Les Chroniques de Sire Jean Froissart/Livre I, Partie I/Chapitre CCXVII
CHAPITRE CCXVII.
Quand le comte Derby eut séjourné en la cité de Bordeaux environ quinze jours, il entendit que ces barons et chevaliers de Gascogne se tenoient à Bergerac, et dit qu’il iroit celle part, et ordonna ses besognes pour partir le matin ; et fit maréchaux de son ost messire Gautier de Mauny et messire Franque de Halle.

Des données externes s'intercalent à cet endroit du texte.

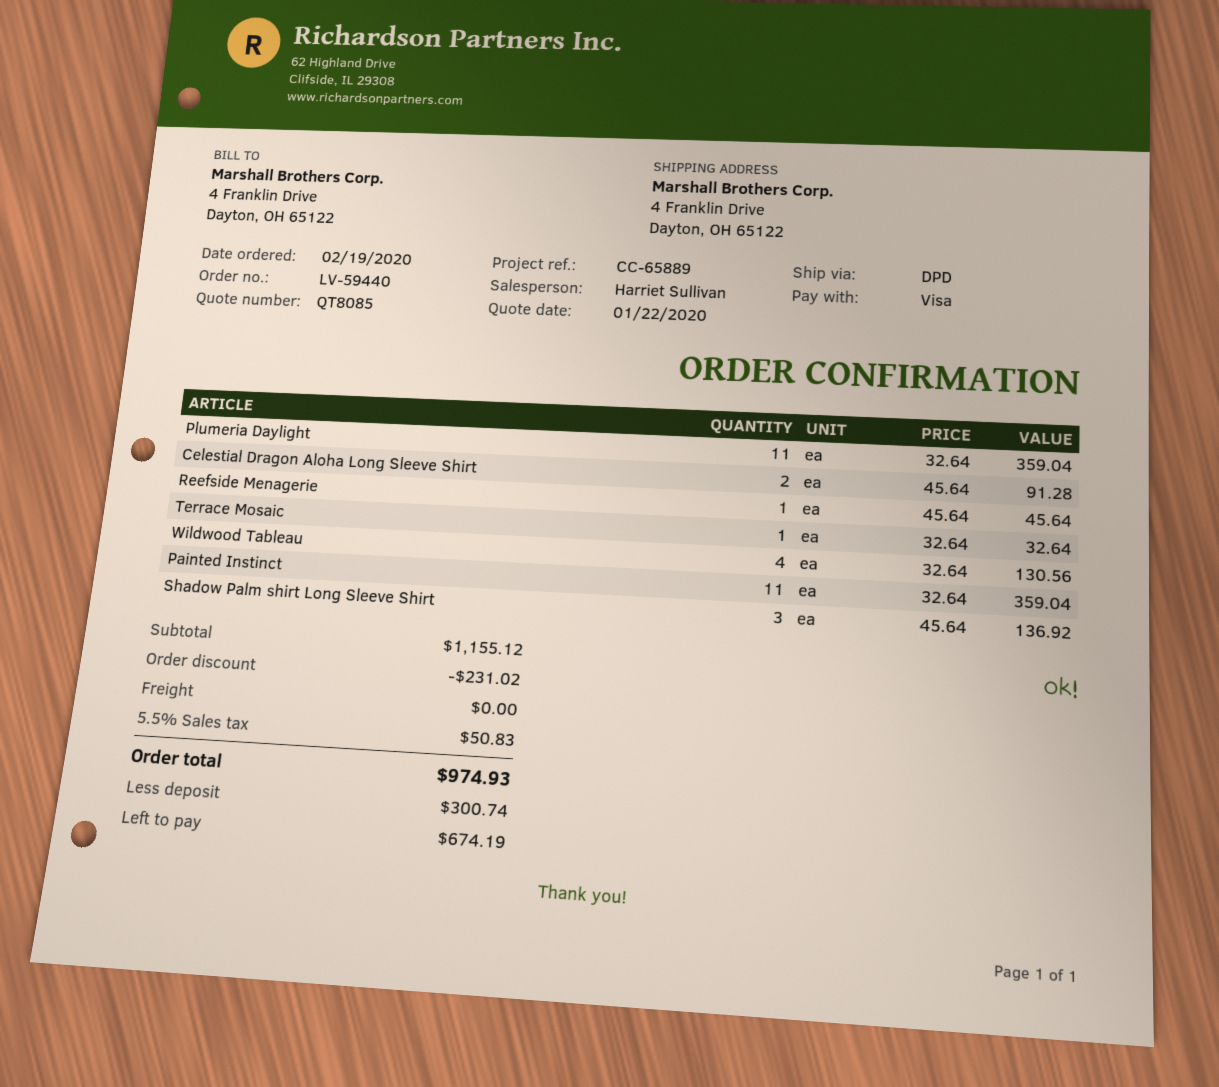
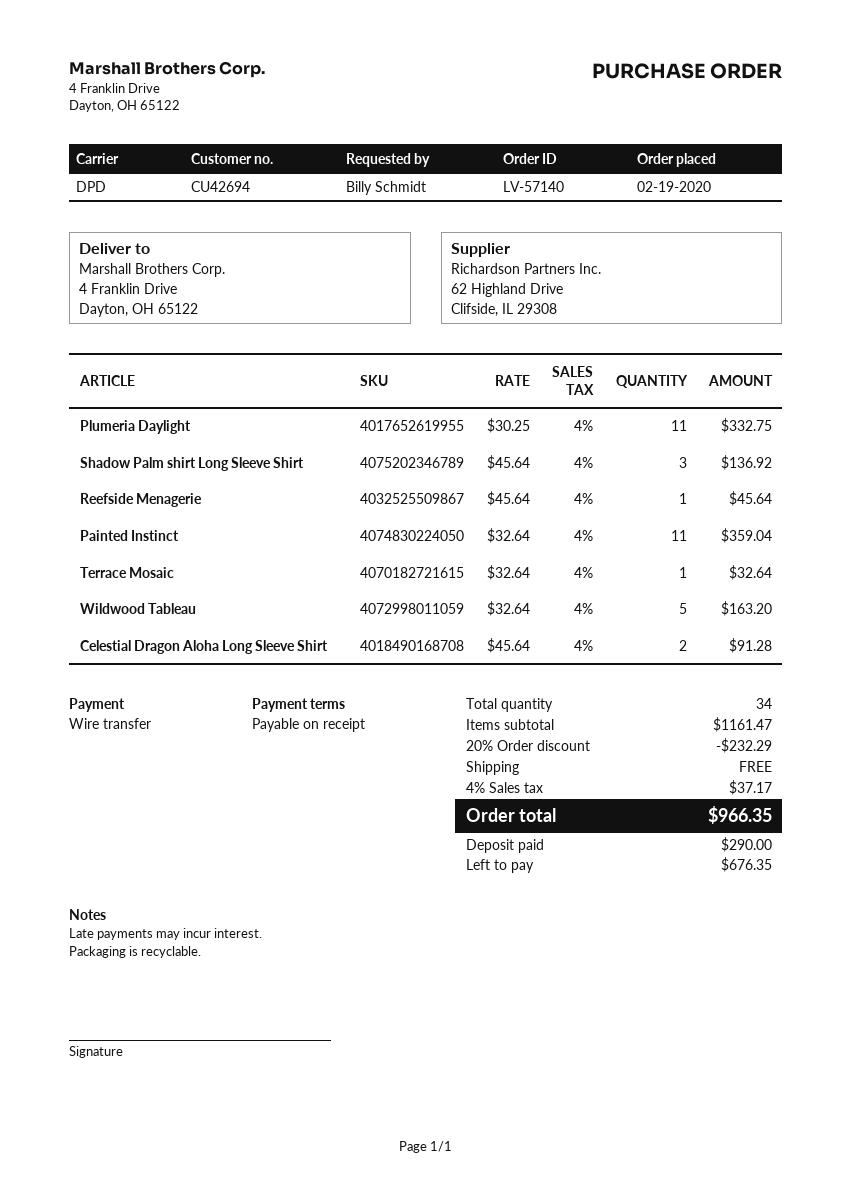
order number: LV-59440 -> LV-57140
payment method: Visa -> bank transfer
Plumeria Daylight: 11 x 32.64 = 359.04 -> 11 x 30.25 = 332.75
Wildwood Tableau: 4 x 32.64 = 130.56 -> 5 x 32.64 = 163.20
subtotal: 1155.12 -> 1161.47
discount: 231.02 -> 232.29
tax: 5.5% = 50.83 -> 4% = 37.17
total: 974.93 -> 966.35
deposit: 300.74 -> 290.00
balance: 674.19 -> 676.35

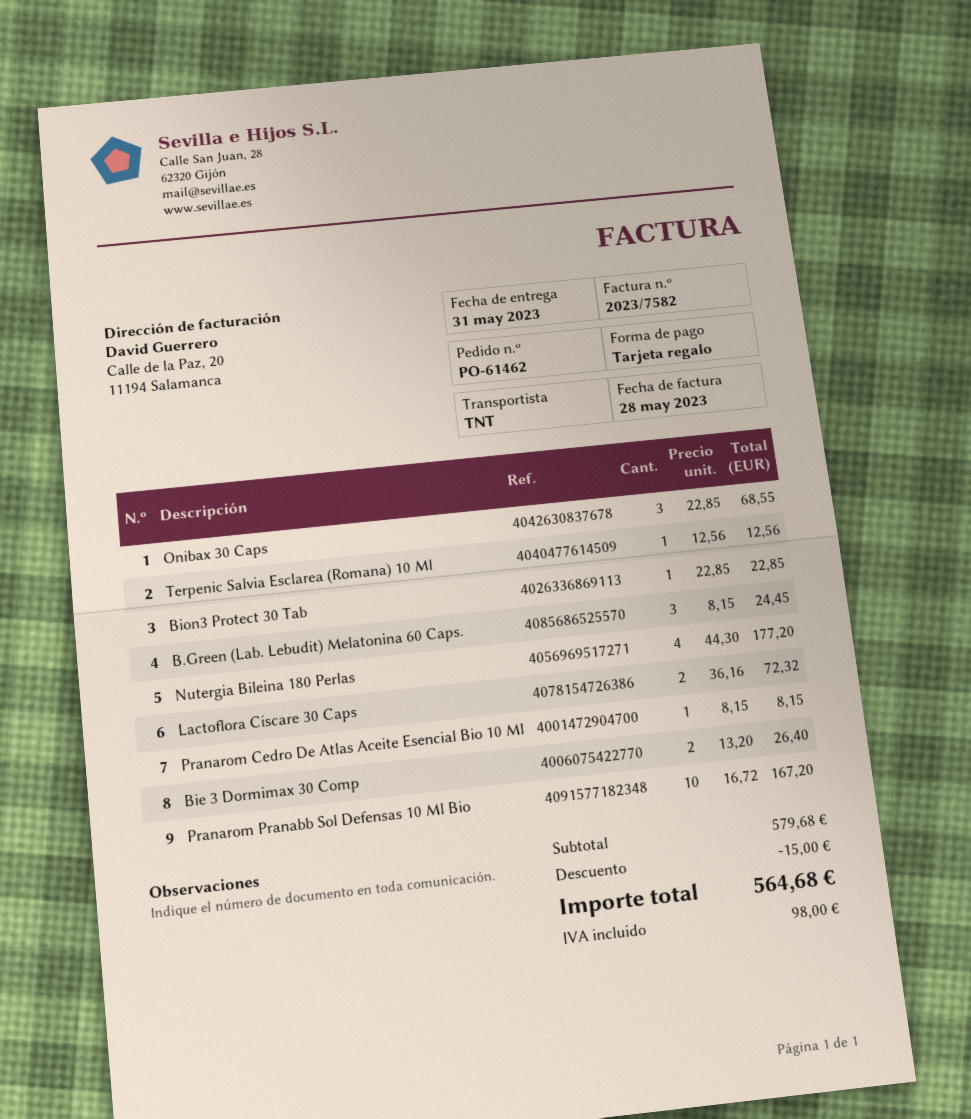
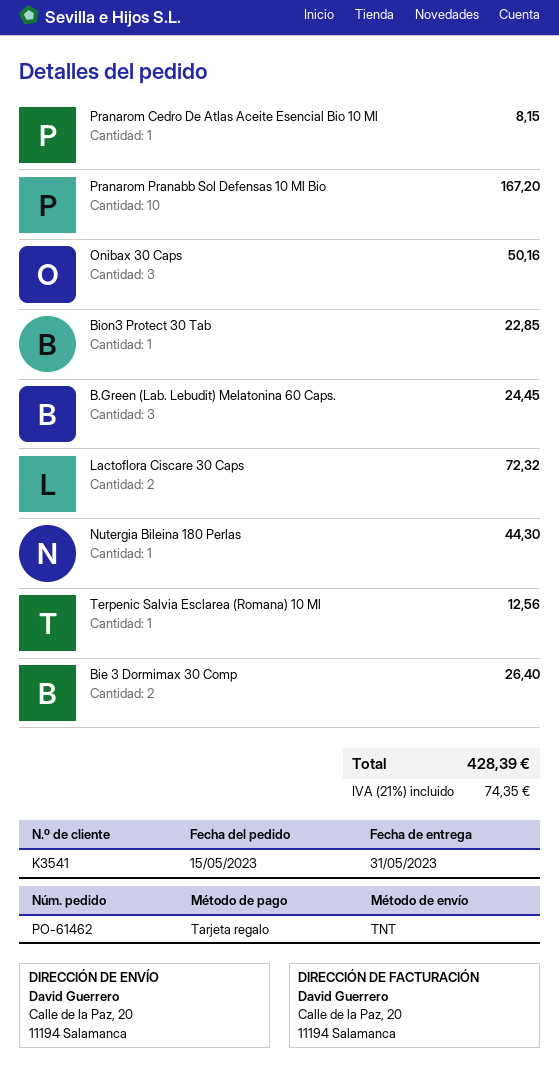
Onibax 30 Caps: 3 for 68.55 -> 3 for 50.16
Nutergia Bileina 180 Perlas: 4 for 177.20 -> 1 for 44.30
discount: 15.00 -> none
tax: 98.00 -> 74.35
total: 564.68 -> 428.39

Si chevauchèrent celle matinée, tant seulement trois lieues, à un châtel qui se tenoit pour eux, que on appelle Moncuq[1], séant à une petite lieue de Bergerac. Là se tinrent les Anglois tout le jour et la nuit aussi : lendemain les coureurs allèrent courir jusques aux barrières de Bergerac ; et rapportèrent ces coureurs à messire Gautier de Mauny qu’ils avoient vu et considéré une partie du convenant des François ; mais il leur sembloit assez simple. Ce propre jour dînèrent les Anglois assez matin : dont il avint que messire Gautier de Mauny séant à table, il regarda dessus le comte Derby ; et jà avoit ouïes les paroles que les coureurs de leur côté avoient rapportées ; si dit : « Monseigneur, si nous étions droites gens d’armes et bien apperts, nous burions à ce souper des vins de ces seigneurs de France qui se tiennent en garnison en Bergerac. » Si répondit le comte Derby tant seulement : « Jà pour moi ne demeurera. » Les compagnons qui ouirent le comte et messire Gautier ainsi parler, mirent leurs têtes ensemble[2] et dirent l’un à l’autre : « Allons nous armer, nous chevaucherons tantôt devant Bergerac. » Il n’y eut plus fait ni plus dit ; tous furent armés, et les chevaux ensellés et tous montés. Et quand le comte Derby vit ses gens de si bonne volonté, si fut tout joyeux, et dit : « Or chevauchons, au nom de Dieu et de saint George, devers nos ennemis. » Donc s’arroutèrent toutes manières de gens, et chevauchèrent, bannières déployées, en la plus grand’chaleur du jour ; et firent tant qu’ils vinrent devant les barrières de Bergerac, qui n’étoient mie légères à prendre, car une partie de la rivière de Garonne[3] les environne.